Wohlfahrtia magnifica is a frequent fly in countries with high breeding activity: Australia, South Africa or Arab country. The prevalence of wohlfahrtiosis in sheep and goats appears to be higher in Eastern Europe (30%–50%) and lower in the Mediterranean basin countries (0.7%–8.5%) [14].

Frequently, larvae of W. magnifica infest natural orifices [15]. The parasitological infestation occurred essentially during the summer, favorable period to the biological evolution of myiasis.

Standard guidelines for treating oral myiasis does not exist. The most followed procedure is the mechanical removal of the larvae. Some authors suggested occlusion to deprive the maggots from oxygen and make them move to the surface. The substances used are paraffin, nail polish, turpentine oil, mineral oil, ethyl chloride and petroleum [14,16]. Recently systemic ivermectin has been tried in many patients with successful results [17]. It is the only antibiotic which has been found to effective against maggots. Mechanism of action is through blocking nerve impulses on the nerve endings of the larvae through the release of gamma aminobutyric acid (GABA) and linking to the receptors, causing palsy and death [17].
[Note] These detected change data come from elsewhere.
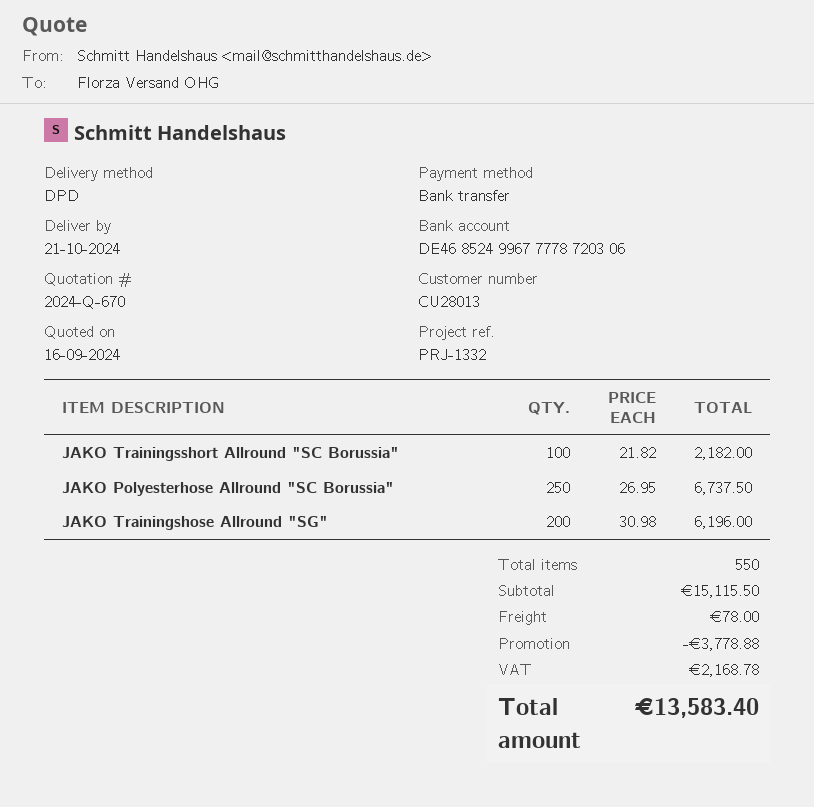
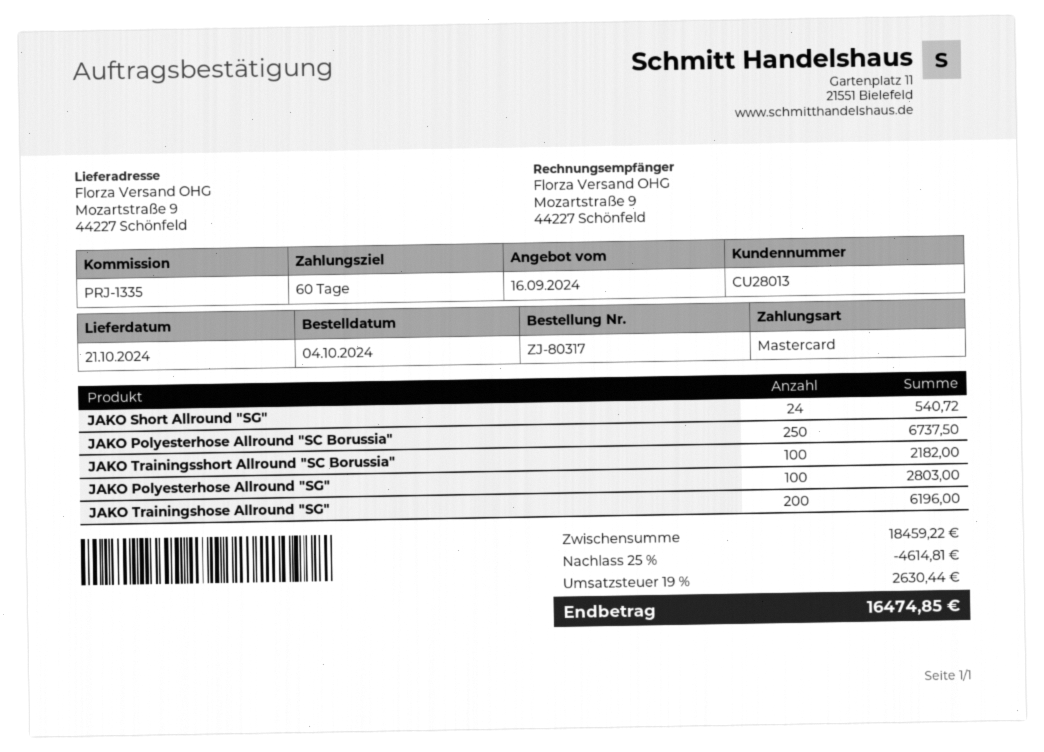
reference: PRJ-1332 -> PRJ-1335
payment method: bank transfer -> Mastercard
JAKO Short Allround "SG": none -> 24 for 540.72
JAKO Polyesterhose Allround "SG": none -> 100 for 2803.00
subtotal: 15115.50 -> 18459.22
discount: 3778.88 -> 4614.81
shipping: 78.00 -> none
tax: 2168.78 -> 2630.44
total: 13583.40 -> 16474.85

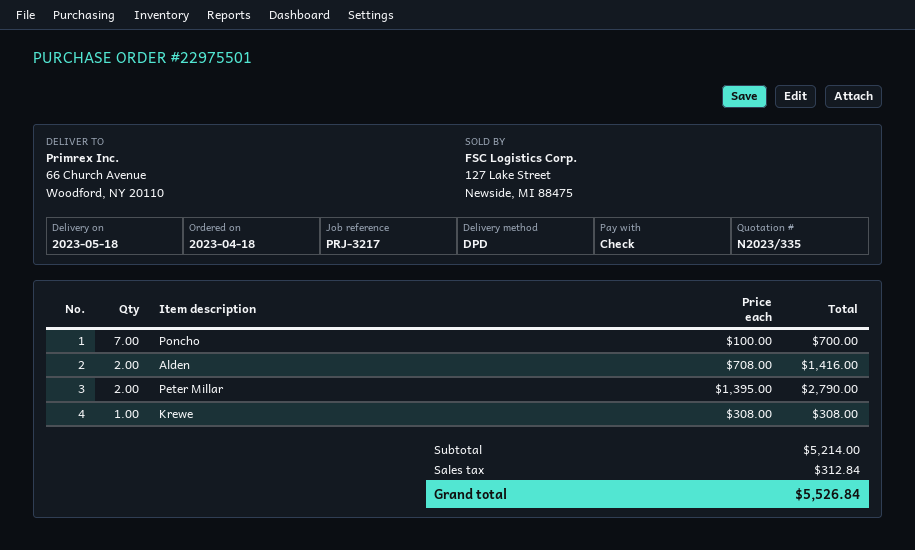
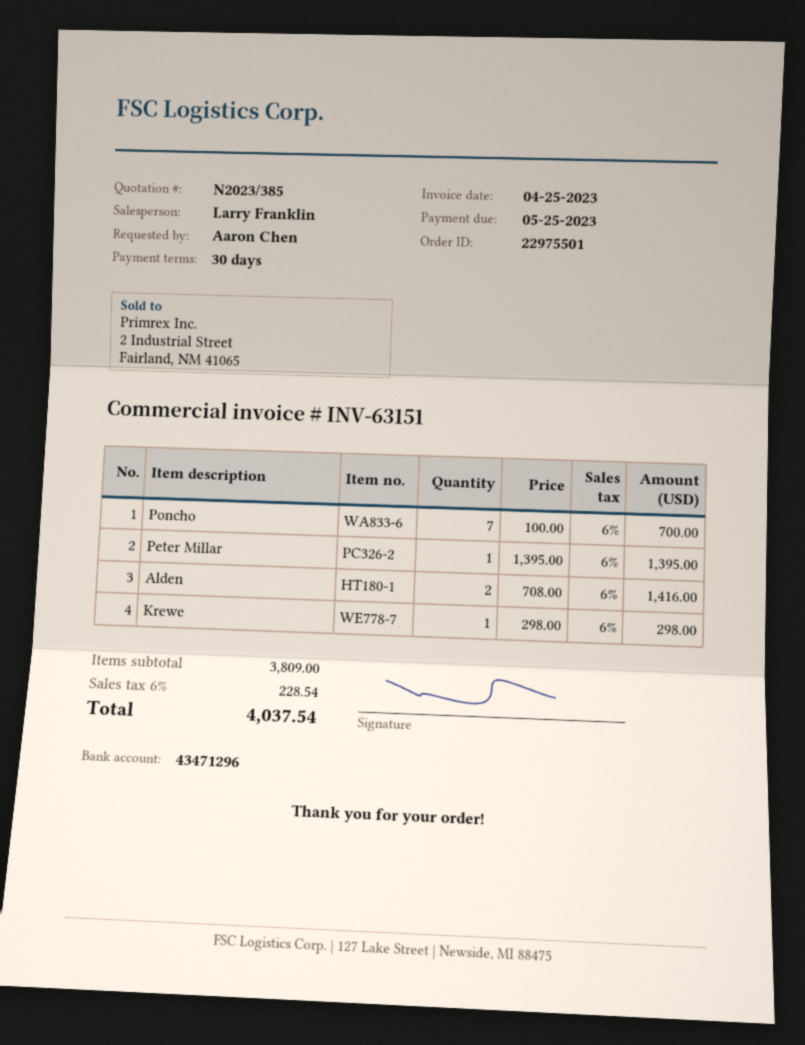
quote number: N2023/335 -> N2023/385
Peter Millar: 2 x 1395.00 = 2790.00 -> 1 x 1395.00 = 1395.00
Krewe: 1 x 308.00 = 308.00 -> 1 x 298.00 = 298.00
subtotal: 5214.00 -> 3809.00
tax: 312.84 -> 228.54
total: 5526.84 -> 4037.54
To prevent myiasis, good personal and environmental hygiene is of paramount importance. Regular screening of the dependent’s oral cavity, especially on nasogastric tube feeding, is crucial for early detection or infestation and treatment. Fly proofing measures, such as installation of window screening, insect electrocuting devices or fly trap, should be considered [15]. Prevention of nosocomial myiasis could require controlling fly populations in the hospital environment by efficient sanitary and waste disposal, reducing odours of decomposition and more radical approaches such as insecticide sprays.

Knowledge of the distribution and phenology of the species is equally important, yet data are still extremely fragmentary. More in general, accurate and comprehensive information on the distribution of species of medical and veterinary importance is lacking in Tunisia, and making ‘infestation maps’ available for veterinary interventions as well as for ecological and biological studies should be a priority objective.

Conclusion

Nosocomial oral myiasis is a rare and preventable disease. This paper puts emphasis on the importance of sanitation and hygiene in hospitals for the prevention of myiasis. The disease can be prevented by adequate control of insects and maintaining a good oral and corporal hygiene of the patient regardless of their consciousness state.